Comp6940 Assignment 3

Date Due: Friday 30th March, 11:59pm

Classification and Clustering

Q1 Cleaning Data (20 marks)

You will use the UCI Credit Approval Dataset where each record is a credit card application. All attribute names and values have been changed to meaningless symbols to maintain confidentiality. The dataset has been cleaned to remove missing attributes. The data is stored in a comma-separated file (csv) here. Each line describes an instance using 16 columns: the first 15 columns represent the attributes of the application, and the last column is the ground truth label for credit card approval. Note: The last column should not be treated as an attribute.

Required

  1. Clean the dataset and do any type conversions necessary
  2. Ensure there are no null values, (imputing any if encountered)
  3. Encode all categorical attributes see examples here
  4. Scale the attributes of the dataset
  5. Perform PCA to obtain attributes with which explains 95% of the variance in the data.

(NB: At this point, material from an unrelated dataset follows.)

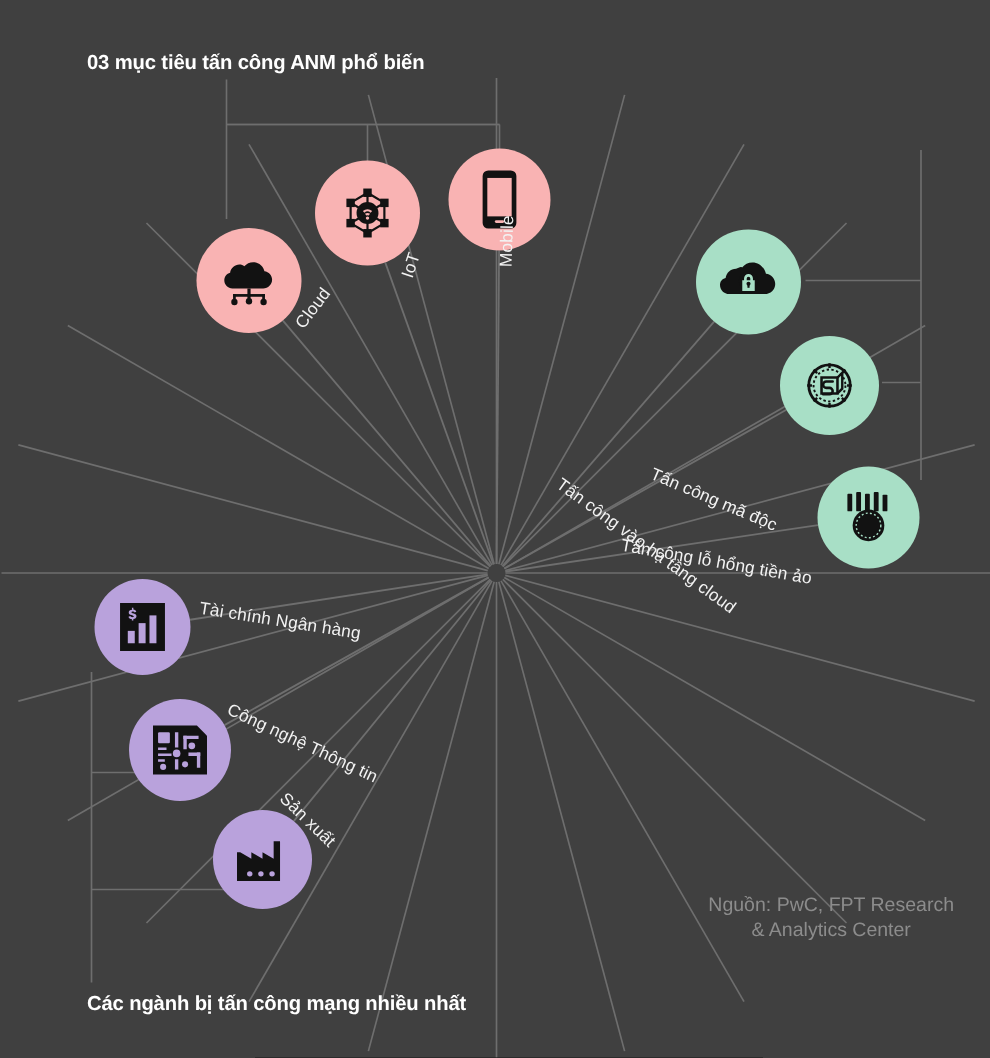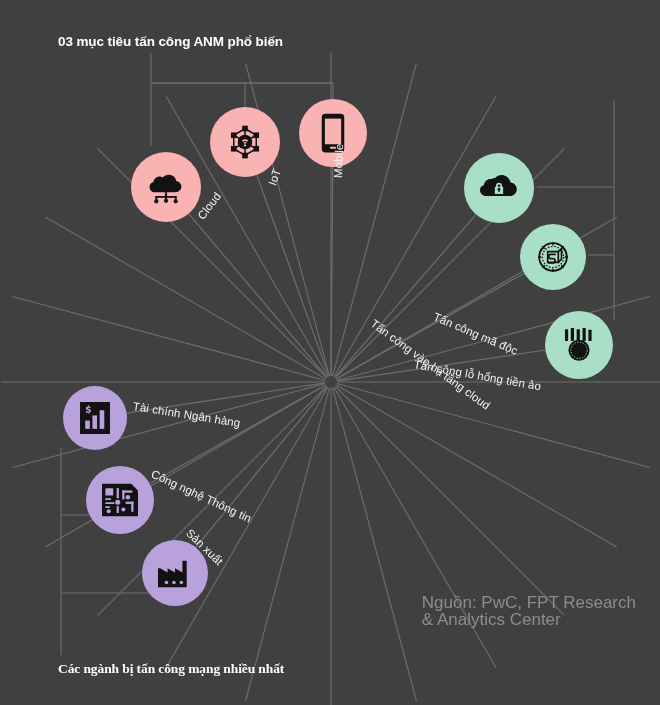"Nguồn: PwC, FPT Research" #source-note { font-size: 17px -> 13px; text-align: left -> center }
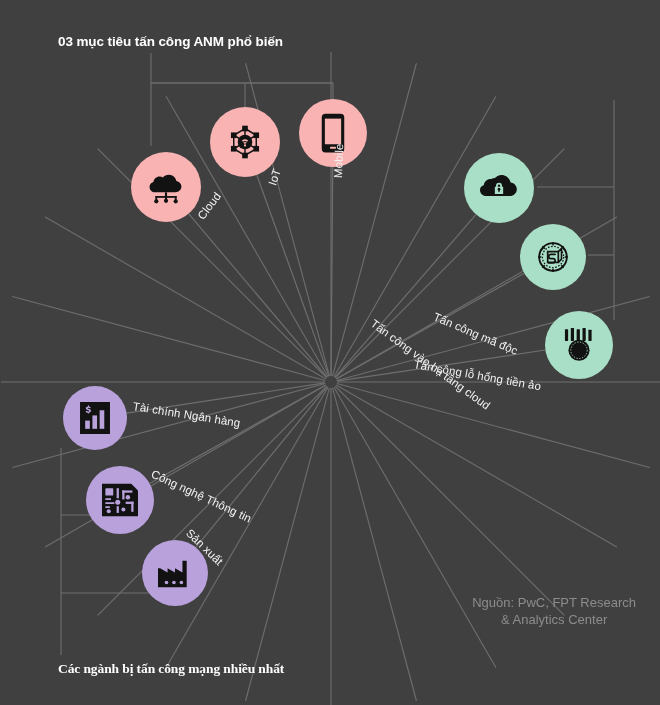"Các ngành bị tấn công" #title-industries { font-family: Liberation Serif, serif -> none }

Q2 Random Forest Classifier (50 marks)

Objective:

You will perform binary classification on the dataset to determine if a credit card application is safe to approve or not.

Essential Reading:

Decision Trees

To complete this question, you need to develop a good understanding of how decision trees work. You can refer to the slides. Specifically, you need to know how to select the splitting attribute and split point for the selected attribute. These slides from CMU provide an excellent example of how to construct a decision tree using Entropy and Information Gain.

Random Forest

In random forests, it is not necessary to perform explicit cross-validation or use a separate test set for performance evaluation (also discussed in here). Out-of-bag (OOB) error estimate has shown to be reasonably accurate and unbiased.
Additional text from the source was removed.